I recently had the distinct pleasure of giving this year’s keynote address at the Global Communications Forum (#RCcom on Twitter) organized by the Interna-tional Committee of the Red Cross (ICRC) in Geneva. The conversations that followed were thoroughly fruitful and enjoyable.
Like many other humanitarian organizations, the ICRC is thinking hard about how to manage the social media challenge. In 2010, this study carried out by the American Red Cross (ARC) found that the public increasingly expects humanitarian organizations to respond to pleas for help posted on social media platforms like Facebook, Twitter, etc. The question is, how in the world are humanitarian organizations supposed to handle this significant increase in “customer service” requests? Even during non-emergencies, ARC’s Facebook page receives a large number of comments on a daily basis many of which solicit replies. This figure escalates significantly during crises. So what to do?
The answer, in my opinion, requires some organizational change. Clearly, the dramatic rise in customer service requests posted on social media platforms cannot be managed through existing organizational structures and work flows. Moreover, the vast majority of posted requests don’t reflect life threatening situations. In other words, responses to many requests don’t require professional emergency responders. So humanitarian organizations should consider taking a two-pronged strategy to address the social media challenge. The first is to upgrade their “customer service systems” and the second is to connect these systems with local networks of citizen crisis responders.
How do large private sector companies deal with the social media challenge? Well, some obviously do better than others. (Incidentally, this question was a recurring topic of conversation at the Same Wavelength conference in London where I spoke after Geneva). This explains why I recommended that my ICRC colleagues consider various social media customer service models used in the private sector and identify examples of positive deviance.
The latest innovation in the customer service space was just launched at TechCrunch Disrupt this week. TalkTo “allows consumers to send text messages to any business and get quick responses to questions, feedback, and more.” As TechCrunch writes, “no one wants to wait on the phone, and email can be slow as well. SMS Messaging is a natural form of communication these days and the most efficient for simple questions. It makes sense to bring this communication to businesses.” If successful, I wonder whether TalkTo will add Twitter and Facebook to their service as other communication media.
Some companies leverage crowdsourcing, like Best Buy’s TwelpForce. Over time, Best Buy “found that with some good foundational guideposts and training tools, the crowd began to self-organize and govern itself. Leaders in the space popped up as coaches, or mentors – and pretty soon they had a really good support network in place.”
On the humanitarian side, the American Red Cross has begun to leverage their trained volunteers to manage responses to the organization’s official Facebook page, for example. With some good foundational guideposts and training tools, they should be able to scale this solution. In some ways, one could say that humanitarian organizations are increasingly required to play the role of “telephone” operator. So I’d be very interested in getting feedback from iRevolution readers on alternative, social media approaches to customer service in the private sector. If you know of any innovative ones, please feel free to share in the comments section below.
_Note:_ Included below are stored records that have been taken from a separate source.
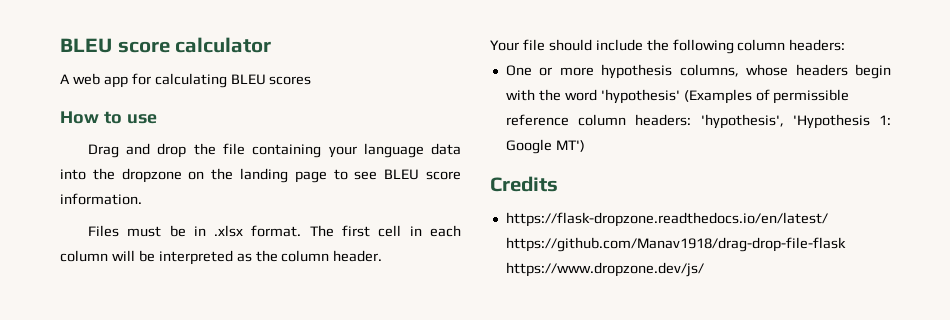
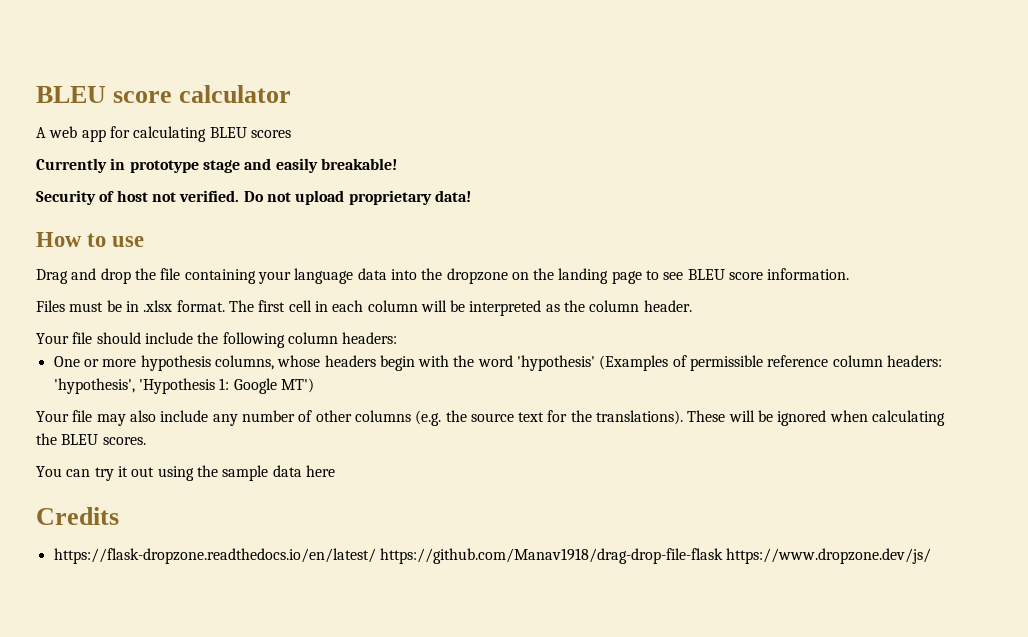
+ Currently in prototype stage and easily breakable!
+ Security of host not verified. Do not upload proprietary data!
+ Your file may also include any number of other columns (e.g. the source text for the translations). These will be ignored when calculating the BLEU scores.
+ You can try it out using the sample data here

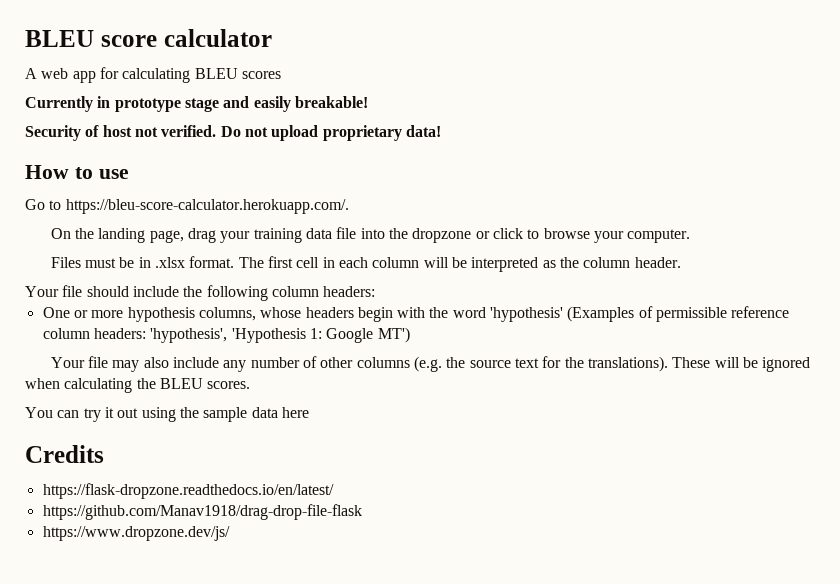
- Drag and drop the file containing your language data into the dropzone on the landing page to see BLEU score information.
+ Go to https://bleu-score-calculator.herokuapp.com/.
+ On the landing page, drag your training data file into the dropzone or click to browse your computer.
- https://flask-dropzone.readthedocs.io/en/latest/ https://github.com/Manav1918/drag-drop-file-flask https://www.dropzone.dev/js/
+ https://flask-dropzone.readthedocs.io/en/latest/
+ https://github.com/Manav1918/drag-drop-file-flask
+ https://www.dropzone.dev/js/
The second strategy that humanitarian organizations need to consider is linking this new customer service system to networks of citizen crisis responders. An “operator” on the ARC Facebook page, for example, would triage the incoming posts by “pushing” them into different bins according to topic and urgency. Posts that don’t reflect a life-threatening situation but still require operational response could simply be forwarded to local citizen crisis responders. The rest can be re-routed to professional emergency responders. Geo-fenced alerts from crisis mapping platforms could also play an important role in this respect.
One should remember that the majority of crisis responses are “crowdsourced” by definition since the real first responders are always local communities. For example, “it is well known that in case of earthquakes, such as the one that happened in Mexico City, the assistance to the victims comes first of all from the other survivors […]” (Gilbert 1998). In fact, estimates suggest that, “no more than 10 per cent of survival in emergencies can be contributed to external sources of relief aid” (Hillhorst 2004). So why not connect humanitarian customer service systems to local citizen crisis responders and thereby make the latter’s response more targeted and efficient rather than simply ad hoc? I’ve used the term “crowdfeeding” to describe this idea in previous blog posts like this one and this one. We basically need a Match.com for citizen based crisis response in which both problems and solutions are crowdsourced.
So where are these “new” citizen crisis responders to come from? How about leveraging existing networks like Community Emergency Response Teams (CERTs), the UN Volunteer system (UNVs), Red Cross volunteer networks and platforms like Red Cross Volunteer Match? Why not make use of existing training materials like FEMA’s online courses? Universities could also promote the idea of student crisis responders and offer credit for relevant courses.
Update: New app helps Queensland coordinate volunteers.